Ma Haynes, come noi, di inseguire nuovamente gli stessi concetti non ne sente il bisogno, lui è attratto a pieno regime dalle sue donne, dai loro corpi, i loro istinti, dalla passione che entrambe sentono l'una per l'altra e che trattengono oltremisura (prima di cedere e abbandonarsi ad essa in una delle scene più affascinanti della pellicola). Fosse per il regista, dunque, la camera non si staccherebbe mai da loro, le seguirebbe in eterno, fiero di quella presa di coscienza che entrambe decidono di permettersi a vicenda per il rispetto della propria persona e felicità. Ma da rispettare tuttavia, in "Carol" non c'è solo l'amore lesbo tra la coppia straordinaria formata dalla Mara e dalla Blanchett, c'è anche la narrazione, una narrazione misurata, equilibrata, che ha lo scopo di accumulare e di caricarsi per poi spalancarsi repentinamente per mezzo di capovolgimenti di fronte ponderati e azzeccati. Doveri e piaceri, insomma, gli stessi che oltre a dover essere compiuti dal regista, in qualche modo - senza svelare troppo - tornano a farsi rispettare negli argomenti e nei ritmi della sceneggiatura melodrammatica e magistrale scritta da Phyllis Nagy, ispirata al romanzo omonimo di Patricia Highsmith.

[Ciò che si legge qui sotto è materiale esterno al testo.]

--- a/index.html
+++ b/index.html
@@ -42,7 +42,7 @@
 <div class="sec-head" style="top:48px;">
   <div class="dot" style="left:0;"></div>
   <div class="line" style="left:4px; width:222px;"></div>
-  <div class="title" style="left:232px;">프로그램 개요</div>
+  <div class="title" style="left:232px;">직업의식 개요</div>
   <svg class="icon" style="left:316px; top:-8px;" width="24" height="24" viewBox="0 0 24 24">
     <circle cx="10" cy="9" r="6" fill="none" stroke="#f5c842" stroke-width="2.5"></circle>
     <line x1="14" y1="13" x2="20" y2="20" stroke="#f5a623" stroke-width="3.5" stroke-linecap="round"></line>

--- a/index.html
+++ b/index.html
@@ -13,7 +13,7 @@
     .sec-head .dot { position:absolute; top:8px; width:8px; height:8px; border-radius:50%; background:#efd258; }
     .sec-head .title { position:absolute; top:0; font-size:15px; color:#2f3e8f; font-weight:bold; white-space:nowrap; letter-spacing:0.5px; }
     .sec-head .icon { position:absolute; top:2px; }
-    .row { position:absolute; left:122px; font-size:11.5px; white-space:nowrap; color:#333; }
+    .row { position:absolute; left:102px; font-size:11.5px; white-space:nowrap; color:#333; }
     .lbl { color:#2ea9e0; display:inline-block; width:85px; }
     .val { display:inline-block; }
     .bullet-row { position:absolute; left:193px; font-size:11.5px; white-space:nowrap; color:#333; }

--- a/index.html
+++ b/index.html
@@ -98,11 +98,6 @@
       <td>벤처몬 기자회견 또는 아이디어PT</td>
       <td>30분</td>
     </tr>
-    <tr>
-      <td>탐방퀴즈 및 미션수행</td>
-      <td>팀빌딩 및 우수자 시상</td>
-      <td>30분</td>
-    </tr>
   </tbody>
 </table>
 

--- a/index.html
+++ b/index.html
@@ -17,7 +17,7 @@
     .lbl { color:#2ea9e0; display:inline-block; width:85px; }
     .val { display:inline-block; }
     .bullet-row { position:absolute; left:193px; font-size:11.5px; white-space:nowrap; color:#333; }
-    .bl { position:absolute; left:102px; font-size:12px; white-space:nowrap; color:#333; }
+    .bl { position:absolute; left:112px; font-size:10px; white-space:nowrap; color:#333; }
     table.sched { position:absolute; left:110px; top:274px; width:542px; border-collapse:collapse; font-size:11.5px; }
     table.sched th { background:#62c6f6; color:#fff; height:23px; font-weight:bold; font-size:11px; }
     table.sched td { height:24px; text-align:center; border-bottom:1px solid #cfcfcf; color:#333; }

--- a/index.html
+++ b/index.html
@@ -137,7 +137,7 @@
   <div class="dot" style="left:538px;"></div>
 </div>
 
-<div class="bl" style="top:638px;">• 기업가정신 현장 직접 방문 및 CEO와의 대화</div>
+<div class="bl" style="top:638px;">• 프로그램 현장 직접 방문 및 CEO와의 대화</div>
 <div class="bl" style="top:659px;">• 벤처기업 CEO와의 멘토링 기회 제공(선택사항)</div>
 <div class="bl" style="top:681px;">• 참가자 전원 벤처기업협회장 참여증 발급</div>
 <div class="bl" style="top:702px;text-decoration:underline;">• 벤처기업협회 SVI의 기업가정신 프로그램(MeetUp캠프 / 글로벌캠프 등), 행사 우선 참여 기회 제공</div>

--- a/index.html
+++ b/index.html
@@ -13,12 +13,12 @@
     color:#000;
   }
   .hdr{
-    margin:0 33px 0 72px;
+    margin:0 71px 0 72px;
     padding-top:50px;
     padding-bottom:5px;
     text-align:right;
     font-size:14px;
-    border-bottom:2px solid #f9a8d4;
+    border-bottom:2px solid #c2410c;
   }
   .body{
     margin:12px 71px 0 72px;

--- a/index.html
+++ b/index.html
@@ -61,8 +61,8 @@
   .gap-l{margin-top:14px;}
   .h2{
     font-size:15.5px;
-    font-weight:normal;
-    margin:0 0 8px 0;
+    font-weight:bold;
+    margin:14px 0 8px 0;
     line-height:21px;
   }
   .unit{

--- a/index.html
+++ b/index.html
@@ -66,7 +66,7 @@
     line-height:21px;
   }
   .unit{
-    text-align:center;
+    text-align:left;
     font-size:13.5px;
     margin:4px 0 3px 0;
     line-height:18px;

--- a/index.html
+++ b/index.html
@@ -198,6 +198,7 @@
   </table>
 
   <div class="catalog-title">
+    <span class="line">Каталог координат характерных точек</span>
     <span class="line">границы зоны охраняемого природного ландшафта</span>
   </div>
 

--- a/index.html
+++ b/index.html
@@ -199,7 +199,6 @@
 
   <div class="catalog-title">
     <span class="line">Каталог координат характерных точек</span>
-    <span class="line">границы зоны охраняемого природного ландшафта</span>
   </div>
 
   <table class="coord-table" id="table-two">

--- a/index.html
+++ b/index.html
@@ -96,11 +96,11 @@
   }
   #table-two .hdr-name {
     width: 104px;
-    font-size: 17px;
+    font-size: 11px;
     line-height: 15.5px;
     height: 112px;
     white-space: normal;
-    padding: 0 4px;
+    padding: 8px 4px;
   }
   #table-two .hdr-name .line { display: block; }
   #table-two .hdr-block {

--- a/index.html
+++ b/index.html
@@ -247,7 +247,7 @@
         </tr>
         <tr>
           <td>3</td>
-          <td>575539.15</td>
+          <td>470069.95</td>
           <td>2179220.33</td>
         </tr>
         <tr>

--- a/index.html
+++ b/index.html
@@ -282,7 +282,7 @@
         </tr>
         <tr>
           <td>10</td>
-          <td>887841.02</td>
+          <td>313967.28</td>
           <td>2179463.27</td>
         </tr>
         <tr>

Sfruttando l'esperienza incomparabile di cui è padrone, Haynes riesce ad unire quindi armoniosamente sia l'estetica che la struttura del suo racconto, attribuendogli quell'anima e quell'atmosfera che seppur non serve a farlo salire in cima al genere che rappresenta, lo aiuta ad essere unico e inconfondibile.
Una volta tornati a quel ristorante, quindi - in cui assistiamo alla stessa scena d'apertura da un'altra prospettiva - ogni cosa è al suo posto e ben definita, o quanto basta almeno per andare oltre lo sguardo malinconico di quella macchina e cadere in un risvolto romantico, da brividi e lacrime agli occhi.